Ndubisi Chukunyere

Personal information
- Full name: Ndubisi Chukunyere
- Date of birth: 23 December 1979 (age 46)
- Place of birth: Lagos, Nigeria
- Position: Striker

Team information
- Current team: Hibernians

Youth career
- Stationery Stores

Senior career*
- Years: Team / Apps / (Gls)
- 1996–1997: Kano Pillars
- 1997–2005: Hibernians / 169 / (49)
- 2005–2006: Valletta / 5 / (1)
- 2006–2008: Hibernians / 39 / (7)
- 2008–2009: Vittoriosa Stars
- 2010–2011: Hibernians / 2 / (1)

International career^{‡}
- 2002: Nigeria / 1 / (0)

= Ndubisi Chukunyere =

Nigerian retired footballer (born 1979)

Ndubisi Chukunyere (born 23 December 1979 in Lagos, Nigeria) is a Nigerian retired footballer who last played for Maltese Premier League side Hibernians, in the capacity of striker.

==Playing career==
Chukunyere began his career as a member of Stationery Stores, then moved to Kano Pillars before moving to Malta. He made his international debut for Nigeria when he played in a friendly match against Egypt in Lagos, and was in talks to join the Super Eagles.

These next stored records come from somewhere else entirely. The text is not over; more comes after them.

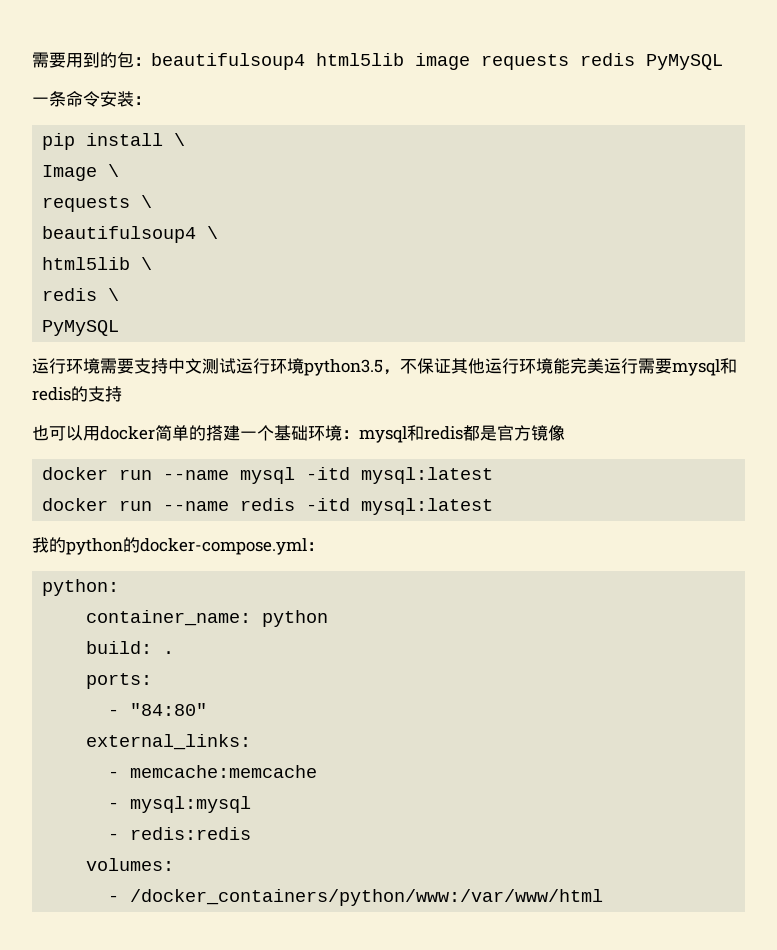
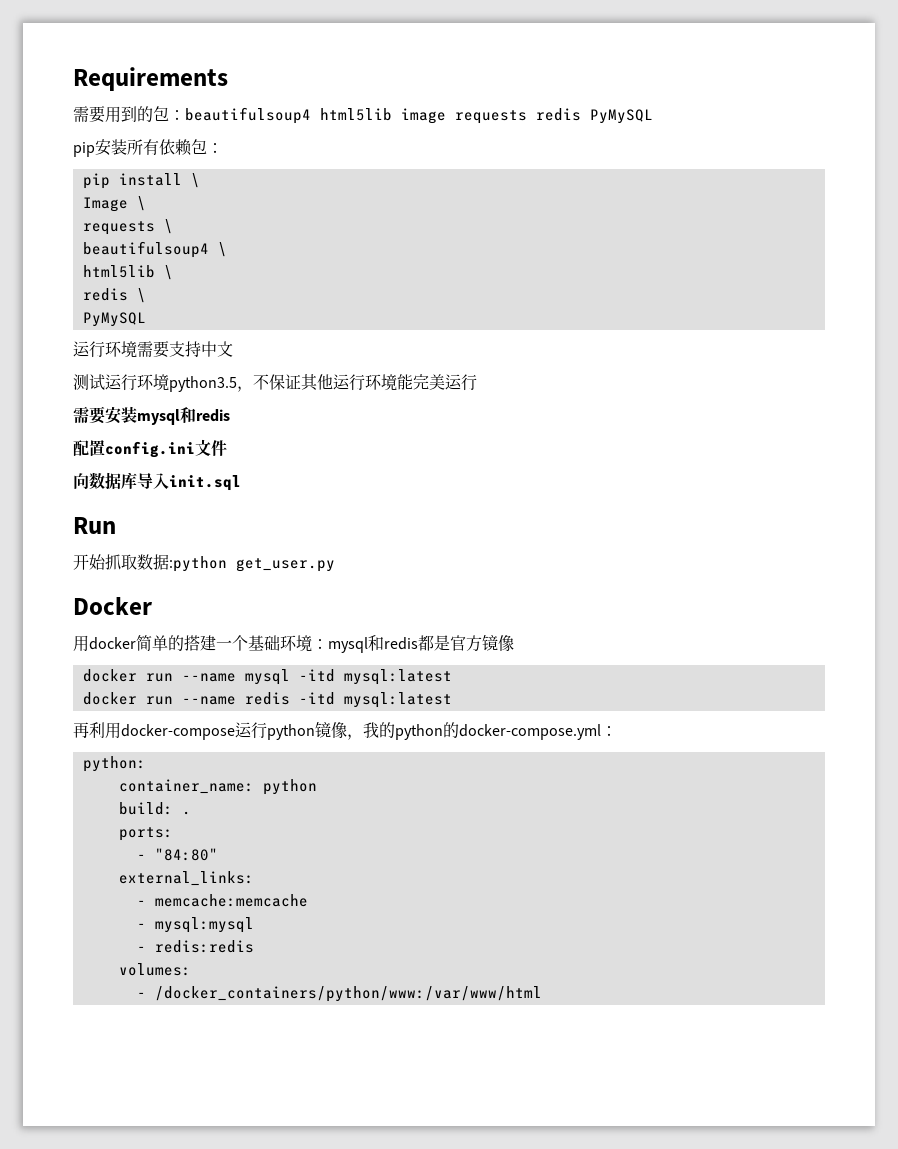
(32, 60) none -> [73,67,228,91] Requirements //
[32,91,134,107] 一条命令安装 -> [73,139,207,157] pip安装所有依赖包
(202, 366) none -> (233, 349) //
[638,358,737,376] [32,386,122,402] [32,425,83,441] 需要mysql和redis的支持 // 也可以 -> [73,406,230,425] [73,439,227,458] [73,472,241,491] [73,517,116,534] [73,554,335,572] [73,597,152,615] // 需要安装mysql和redis // 配置config.ini文件 // 向数据库导入init.sql // Run // 开始抓取数据:python get_user.py // Docker //
(494, 506) none -> [73,721,363,740] 再利用docker-compose运行python镜像，

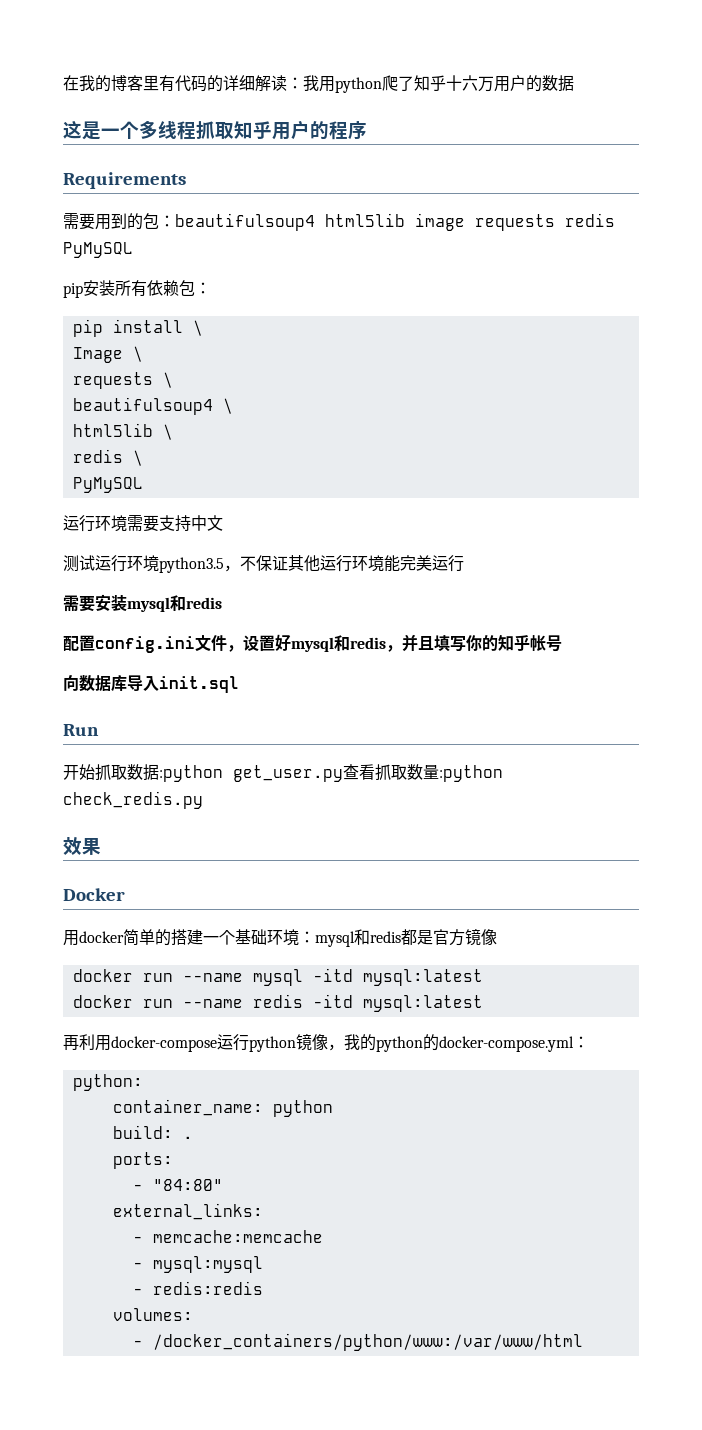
(73, 79) none -> [63,75,574,93] [63,120,367,140] 在我的博客里有代码的详细解读：我用python爬了知乎十六万用户的数据 // 这是一个多线程抓取知乎用户的程序 //
(227, 448) none -> [227,634,562,652] ，设置好mysql和redis，并且填写你的知乎帐号
(335, 565) none -> [343,764,503,782] [63,791,203,809] [63,836,101,855] 查看抓取数量:python check_redis.py // 效果

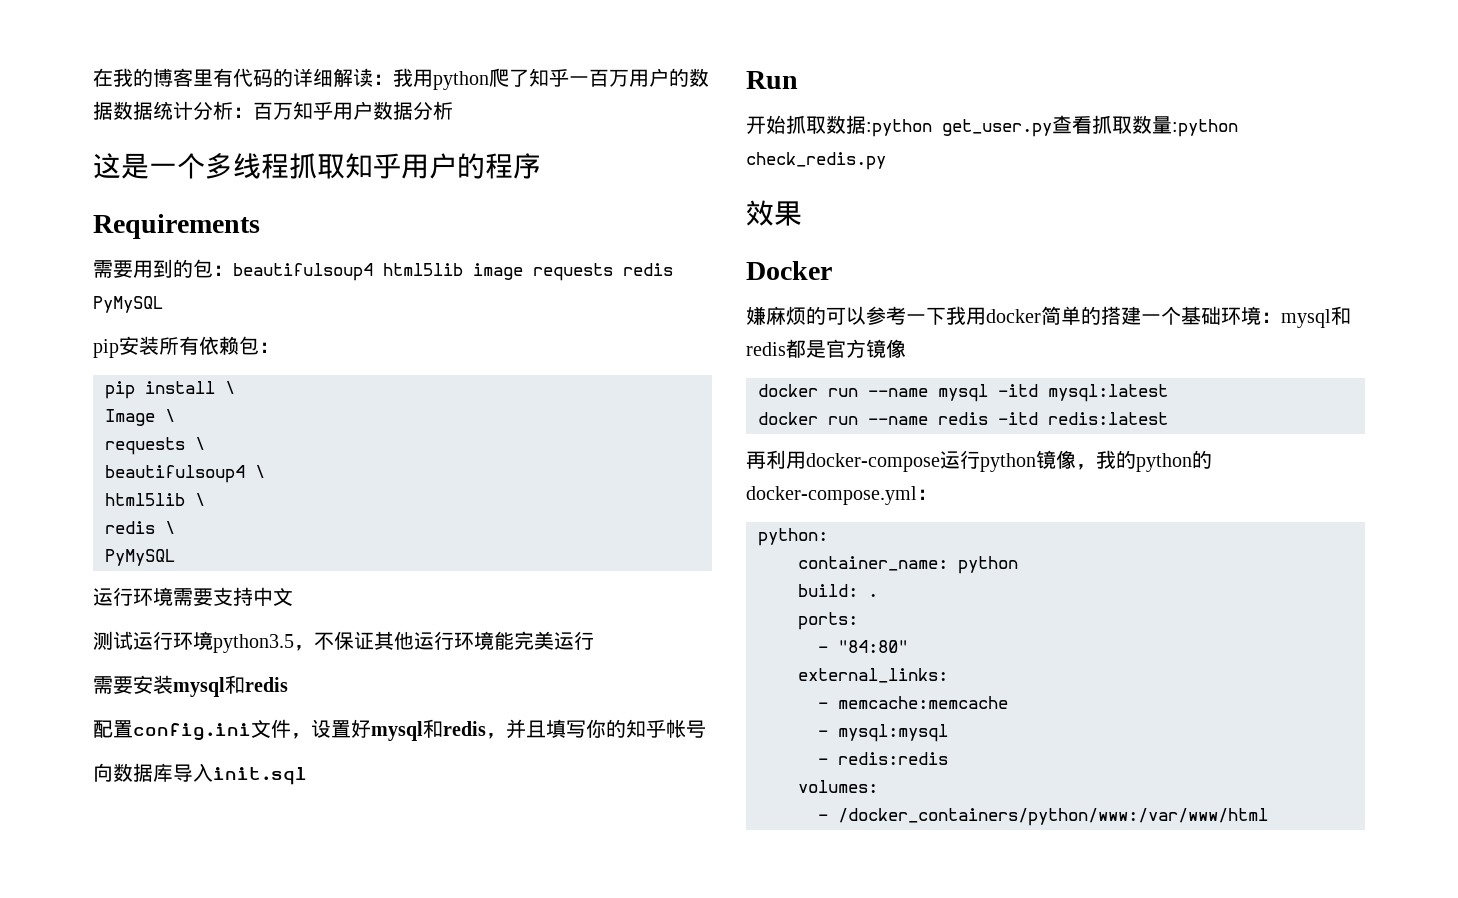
[446,75,478,91] 十六 -> [569,69,609,87] 一百
(574, 83) none -> [113,101,453,120] 数据统计分析：百万知乎用户数据分析
(125, 894) none -> [746,306,966,325] 嫌麻烦的可以参考一下我
[362,995,483,1012] mysql:latest -> [1048,412,1168,425] redis:latest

In 2001, Chukunyere was named one of the most prolific African scorers in the current European season by the BBC. The following year, he was named Best Foreign Player at the Malta Football Awards. In 2003, a Qatari club attempted to buy Chukunyere but the offer was turned down as his club, Hibernians, had asked for a million dollars.

Now a Maltese citizen, he is in the staff team with Hibernians. He is the father of Junior Eurovision 2015 winner, as well as Eurovision 2021 contestant for Malta, singer Destiny Chukunyere.